_What you should do_:
Take the entries below and print only the lines from the one with "payment method: Apple Pay -> PayPal" through the one with "total: 1712.09 -> 1454.15", exactly as they stand, both ends included.

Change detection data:
· · · · ·

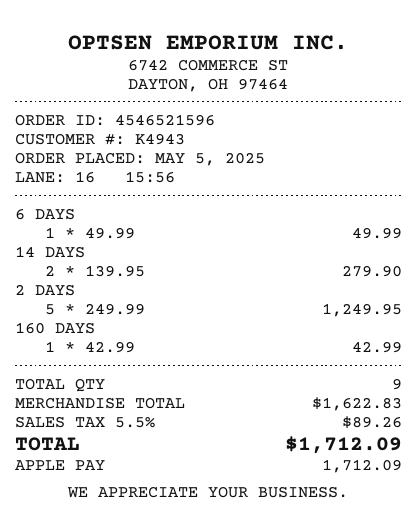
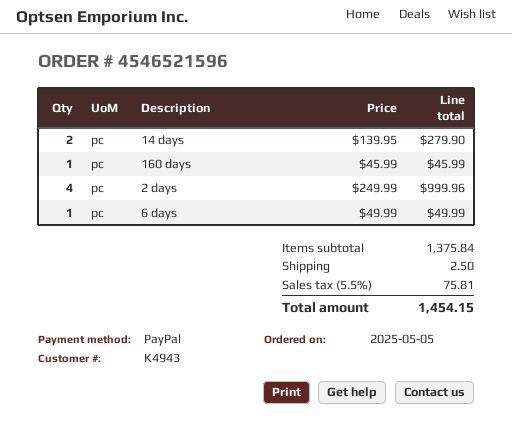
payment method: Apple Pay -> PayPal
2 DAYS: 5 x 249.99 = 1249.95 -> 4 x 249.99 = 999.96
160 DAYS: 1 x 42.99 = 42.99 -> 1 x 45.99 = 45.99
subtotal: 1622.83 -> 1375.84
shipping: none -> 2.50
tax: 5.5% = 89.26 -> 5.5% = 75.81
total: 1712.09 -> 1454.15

· · · · ·

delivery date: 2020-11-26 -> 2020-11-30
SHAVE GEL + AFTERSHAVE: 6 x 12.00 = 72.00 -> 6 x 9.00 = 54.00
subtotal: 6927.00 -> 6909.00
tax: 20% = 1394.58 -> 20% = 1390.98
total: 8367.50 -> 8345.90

· · · · ·

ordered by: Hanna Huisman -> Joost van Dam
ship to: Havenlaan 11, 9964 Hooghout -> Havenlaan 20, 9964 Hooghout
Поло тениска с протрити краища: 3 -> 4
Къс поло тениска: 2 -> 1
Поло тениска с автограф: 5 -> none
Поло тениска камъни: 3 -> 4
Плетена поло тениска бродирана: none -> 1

· · · · ·

_Answer space_:
payment method: Apple Pay -> PayPal
2 DAYS: 5 x 249.99 = 1249.95 -> 4 x 249.99 = 999.96
160 DAYS: 1 x 42.99 = 42.99 -> 1 x 45.99 = 45.99
subtotal: 1622.83 -> 1375.84
shipping: none -> 2.50
tax: 5.5% = 89.26 -> 5.5% = 75.81
total: 1712.09 -> 1454.15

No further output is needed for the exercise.